Retired FBI agent recalls crucial Ann Arbor connection that helped nab the Unabomber
The Unabomber was one of America's most notorious outlaws of the 20th Century. And he may have never been caught if it weren't for a little help from here in Michigan.
Premiering this past August on the Discovery Channel, the new show "Manhunt: Unabomber" recreates the efforts by law enforcement to apprehend one of the country's most wanted men at the time.
From 1978 to 1995, someone mailed or hand-delivered a series of bombs. Three people were killed and 23 others were hurt.
18 years of fear ended on April 3, 1996. That’s when FBI agents swarmed a remote cabin in Montana and arrested Theodore Kaczynski.
Retired FBI agent Greg Stejskal was based in Ann Arbor. He helped the massive effort to find the Unabomber by snagging a crucial piece of information from the University of Michigan.?
“One of the most frustrating aspects for this long investigation was that it was difficult to find a common theme,” recalls Stejskal, who was the case agent for Kaczynski’s 1985 bombing in Ann Arbor, which targeted a psychology professor.

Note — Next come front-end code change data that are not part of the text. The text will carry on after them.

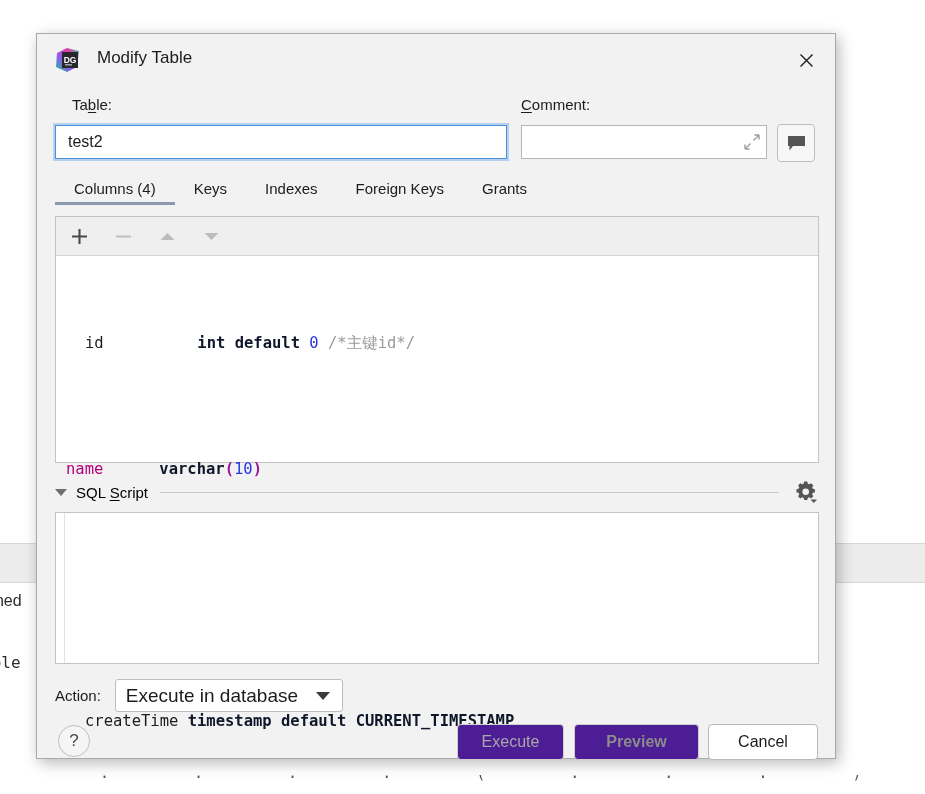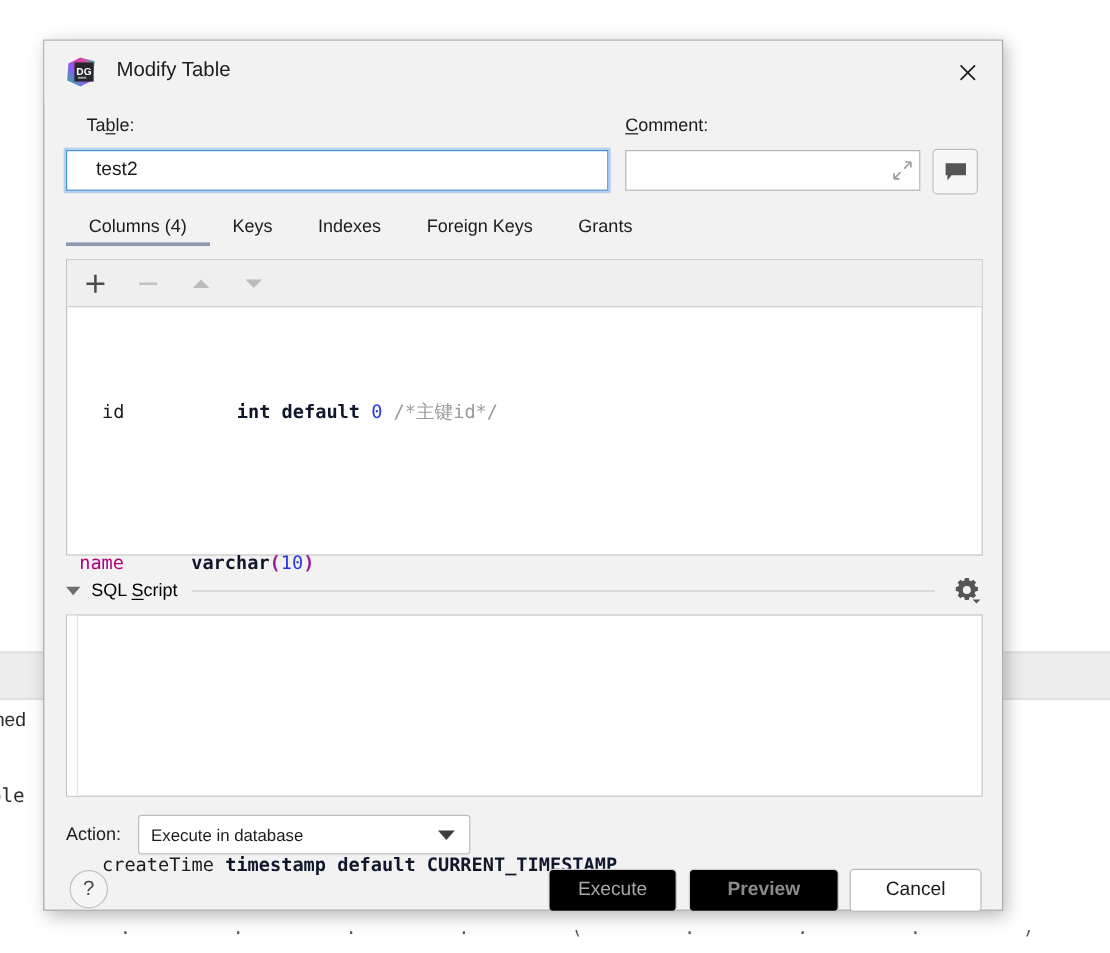"test2" .table-input { padding: 0 24px -> 0 12px }
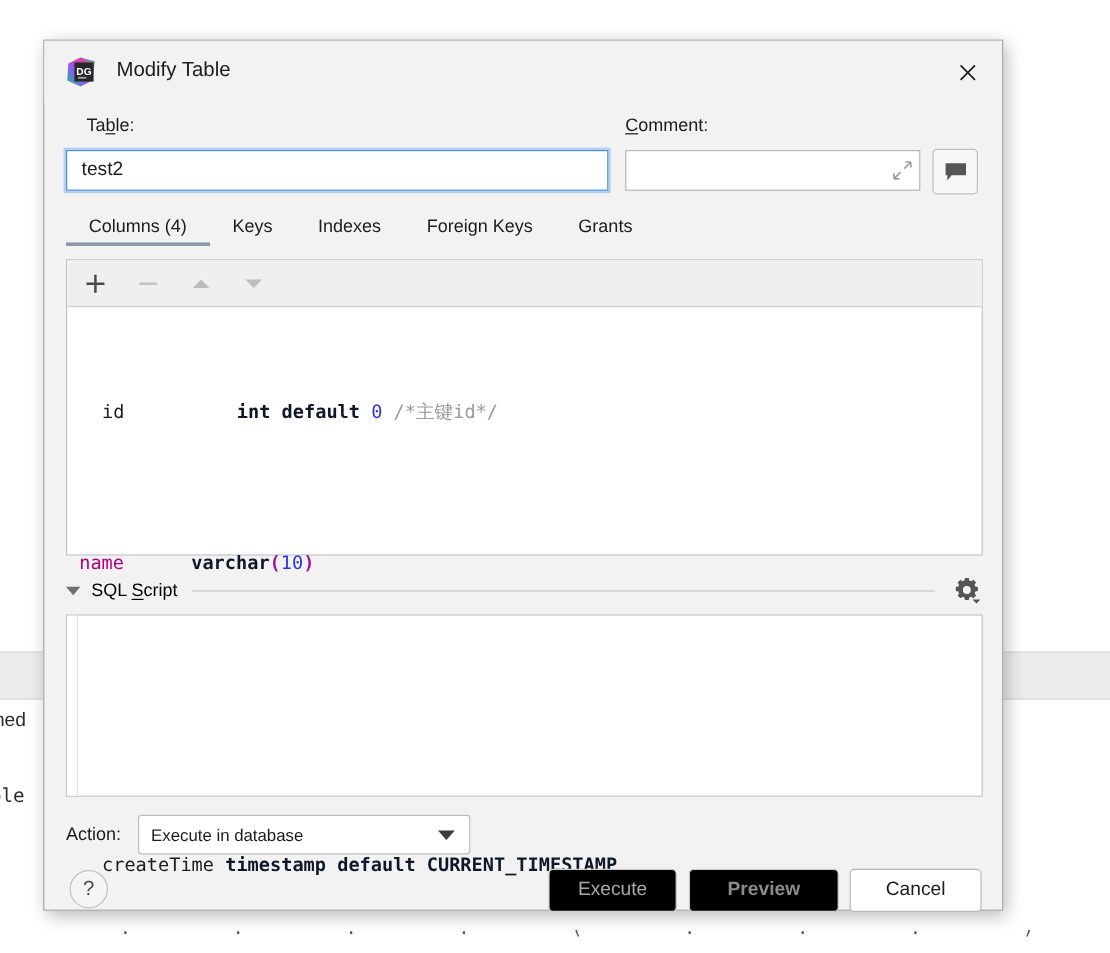"Execute in database" .action-select { font-size: 14px -> 19px; width: 277px -> 228px }
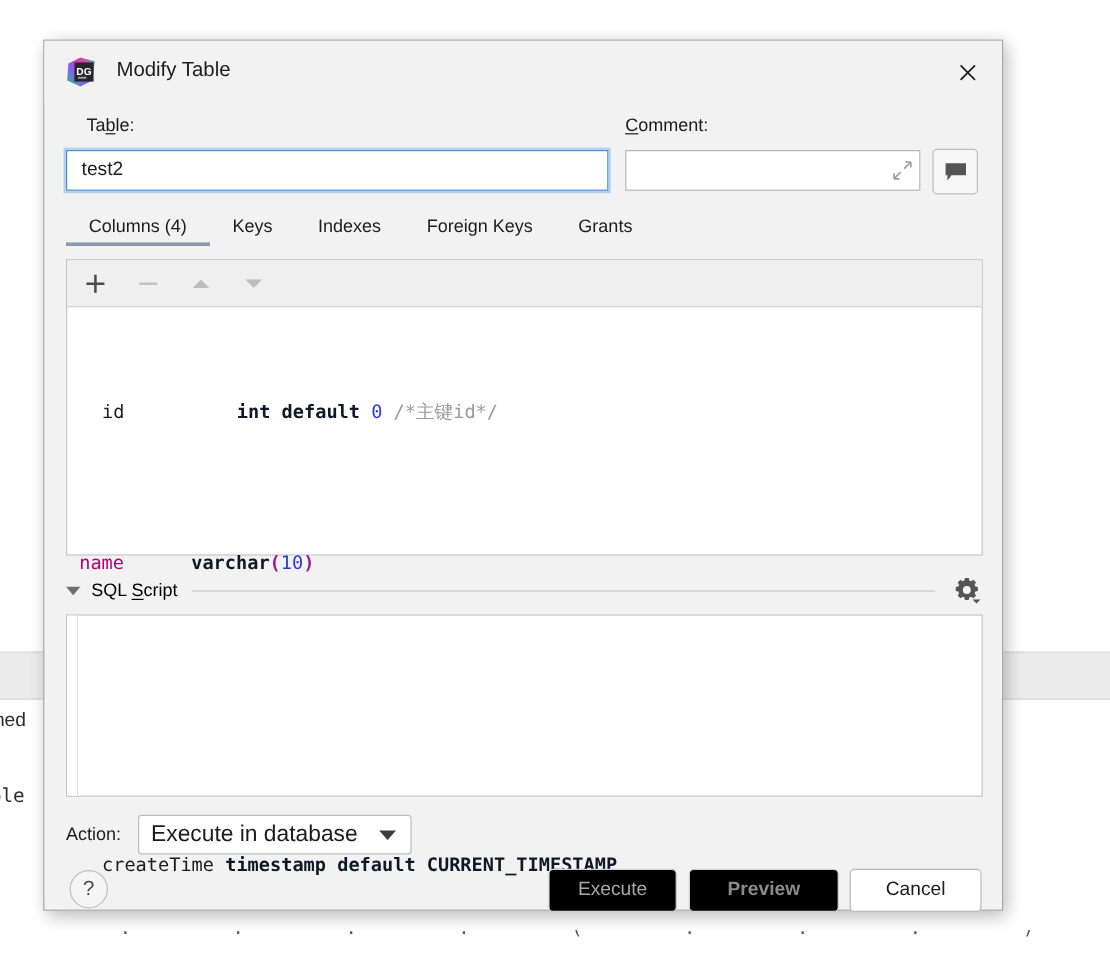"Execute" .btn { background: #000000 -> #4c1d95 }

When a supervisor informed him that the Unabomber had likely attended the University of Michigan, Stejskal contacted the assistant director of the Division of Public Safety at the school for help. The next morning, Stejskal heard back: Ted Kaczynski.
Stejskal remembers the words his supervisor told him: “At this point in time, you and I are the only ones who know who the Unabomber is, and you can’t tell anyone.”